- **INPUT DATA**:
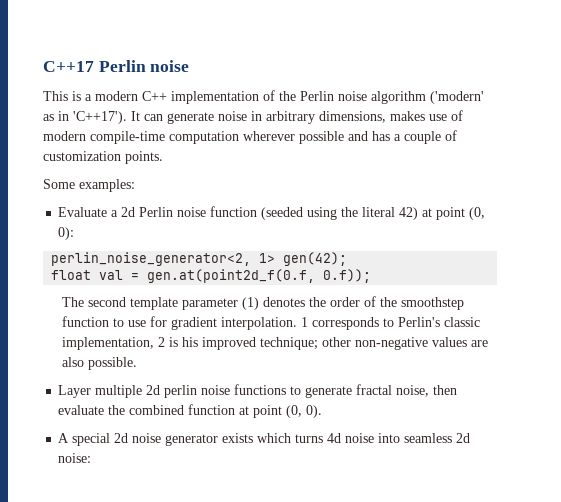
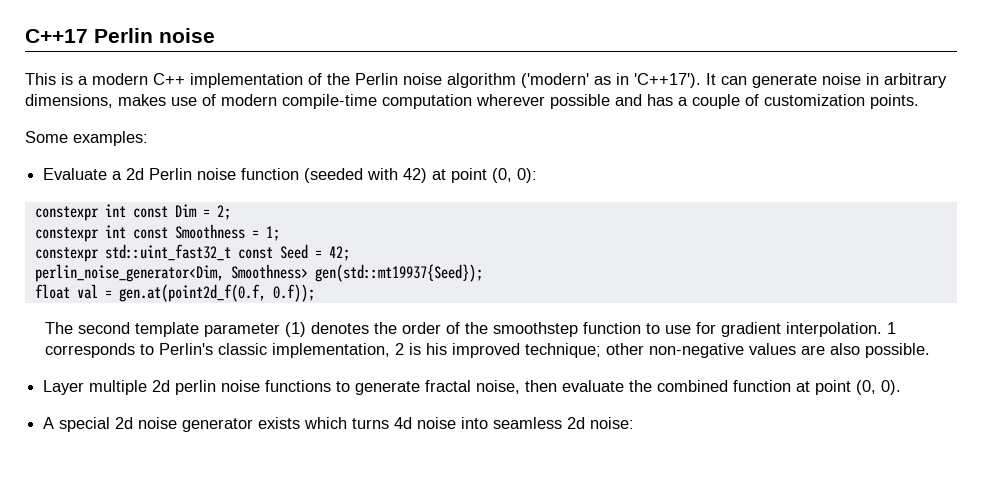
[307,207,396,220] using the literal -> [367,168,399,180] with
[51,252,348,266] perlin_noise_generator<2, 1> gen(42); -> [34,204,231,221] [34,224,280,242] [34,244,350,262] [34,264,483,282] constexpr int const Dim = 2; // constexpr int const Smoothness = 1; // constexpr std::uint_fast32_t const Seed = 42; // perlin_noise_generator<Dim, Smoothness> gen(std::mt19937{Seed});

--

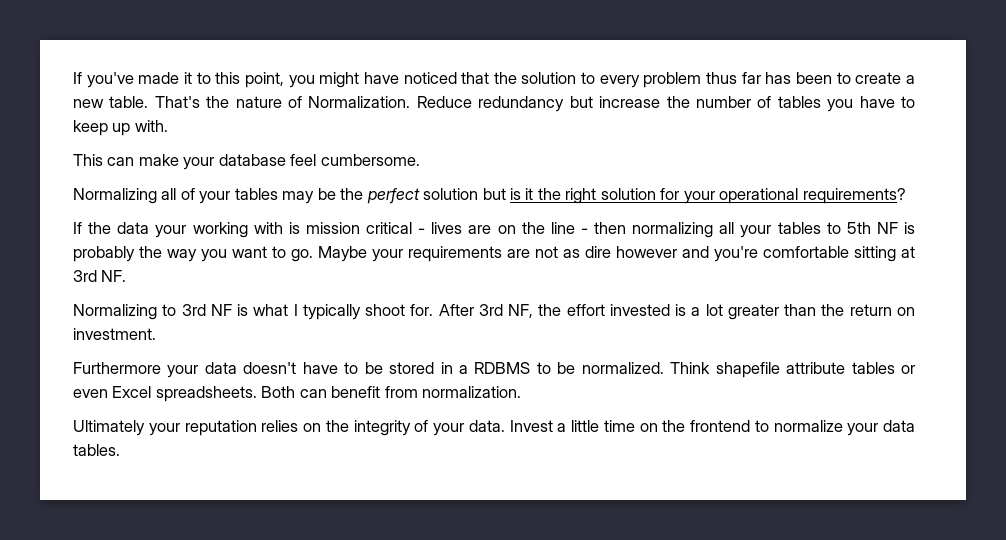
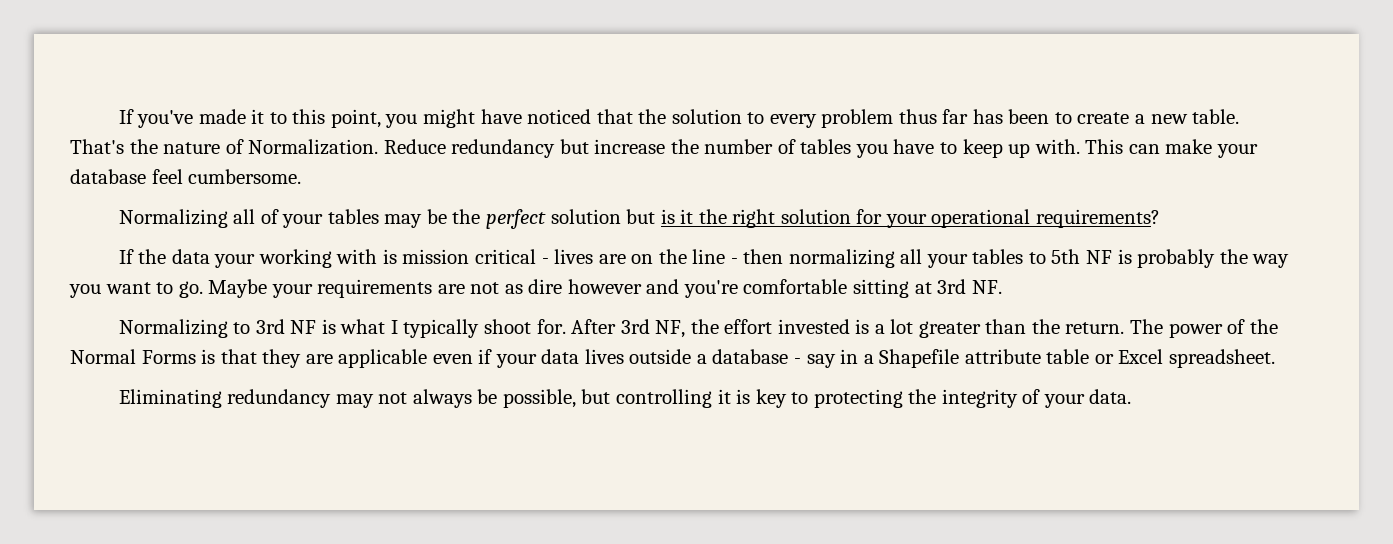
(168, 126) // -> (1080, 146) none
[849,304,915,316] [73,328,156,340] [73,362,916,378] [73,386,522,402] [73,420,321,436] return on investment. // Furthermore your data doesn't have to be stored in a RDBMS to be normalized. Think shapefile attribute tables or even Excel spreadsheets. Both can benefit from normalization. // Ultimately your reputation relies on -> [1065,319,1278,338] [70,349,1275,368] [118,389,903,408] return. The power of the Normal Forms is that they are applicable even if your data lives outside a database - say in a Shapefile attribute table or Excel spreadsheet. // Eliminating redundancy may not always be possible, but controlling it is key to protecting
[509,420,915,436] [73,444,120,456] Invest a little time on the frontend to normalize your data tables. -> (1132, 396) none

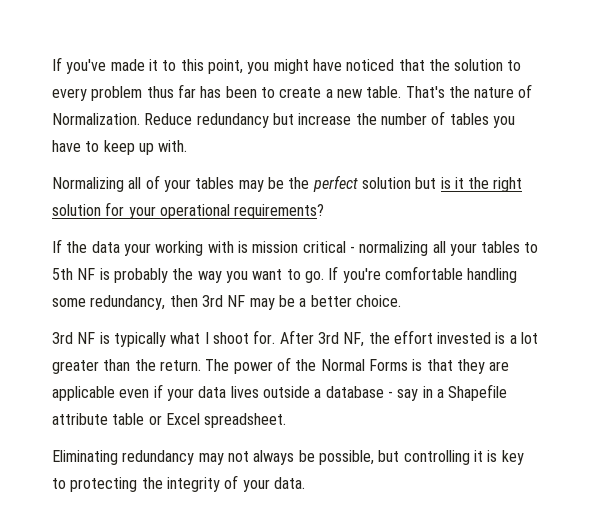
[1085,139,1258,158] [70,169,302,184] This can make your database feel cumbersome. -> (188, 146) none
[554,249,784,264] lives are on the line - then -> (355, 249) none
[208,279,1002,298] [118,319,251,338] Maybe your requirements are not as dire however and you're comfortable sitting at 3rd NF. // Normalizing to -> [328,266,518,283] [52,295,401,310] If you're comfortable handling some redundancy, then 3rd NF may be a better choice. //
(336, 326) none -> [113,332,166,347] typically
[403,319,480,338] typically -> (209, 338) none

- **YOUR GOAL**:
Would you please write out, exactly and with no other lines, the stretch of the listing above from the line containing "[1085,139,1258,158] [70,169,302,184] This" through the line containing "(336, 326) none"?

- **ANSWER**:
[1085,139,1258,158] [70,169,302,184] This can make your database feel cumbersome. -> (188, 146) none
[554,249,784,264] lives are on the line - then -> (355, 249) none
[208,279,1002,298] [118,319,251,338] Maybe your requirements are not as dire however and you're comfortable sitting at 3rd NF. // Normalizing to -> [328,266,518,283] [52,295,401,310] If you're comfortable handling some redundancy, then 3rd NF may be a better choice. //
(336, 326) none -> [113,332,166,347] typically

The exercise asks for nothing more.